Among the entries below, one stretch runs from the line that contains "При подготовке детали" through the line that contains "- Для получения". Repeat that stretch exactly, ends included, and only that.

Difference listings
____

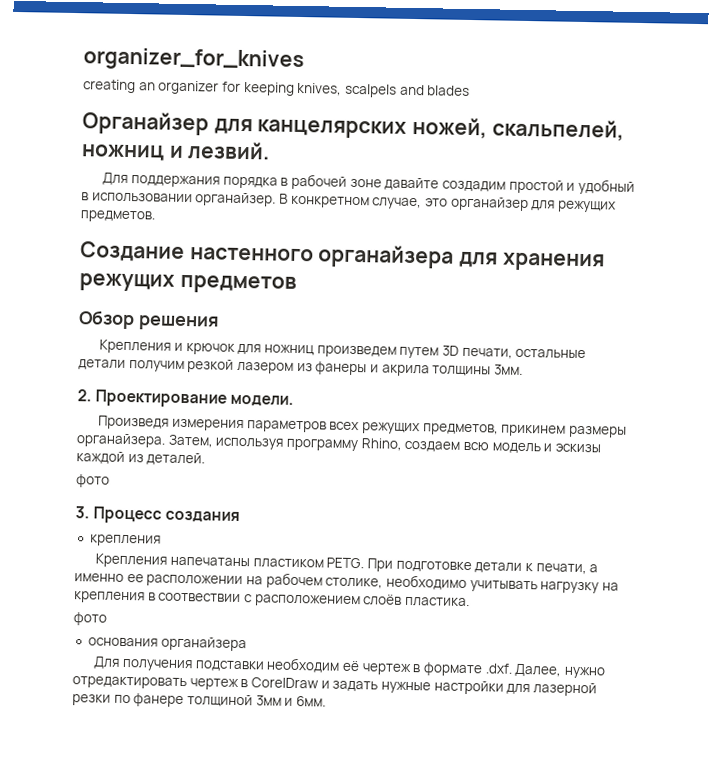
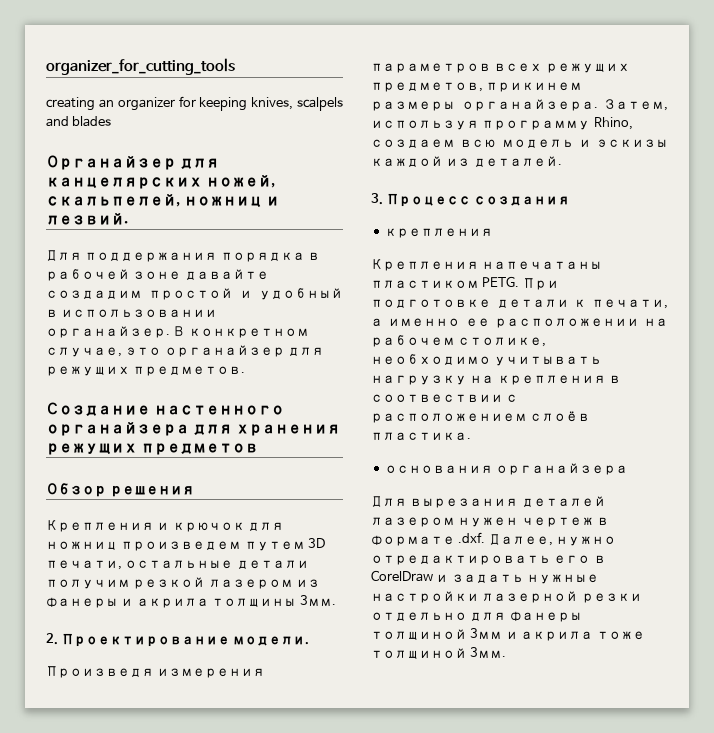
- organizer_for_knives
+ organizer_for_cutting_tools
  Затем, используя программу Rhino, создаем всю модель и эскизы каждой из деталей.
- фото
  При подготовке детали к печати, а именно ее расположении на рабочем столике, необходимо учитывать нагрузку на крепления в соотвествии с расположением слоёв пластика.
- фото
- Для получения подставки необходим её чертеж в формате .dxf. Далее, нужно отредактировать чертеж в CorelDraw и задать нужные настройки для лазерной резки по фанере толщиной 3мм и 6мм.
+ Для вырезания деталей лазером нужен чертеж в формате .dxf. Далее, нужно отредактировать его в CorelDraw и задать нужные настройки лазерной резки отдельно для фанеры толщиной 3мм и акрила тоже толщиной 3мм.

____

=== TASK SOLUTION ===
  При подготовке детали к печати, а именно ее расположении на рабочем столике, необходимо учитывать нагрузку на крепления в соотвествии с расположением слоёв пластика.
- фото
- Для получения подставки необходим её чертеж в формате .dxf. Далее, нужно отредактировать чертеж в CorelDraw и задать нужные настройки для лазерной резки по фанере толщиной 3мм и 6мм.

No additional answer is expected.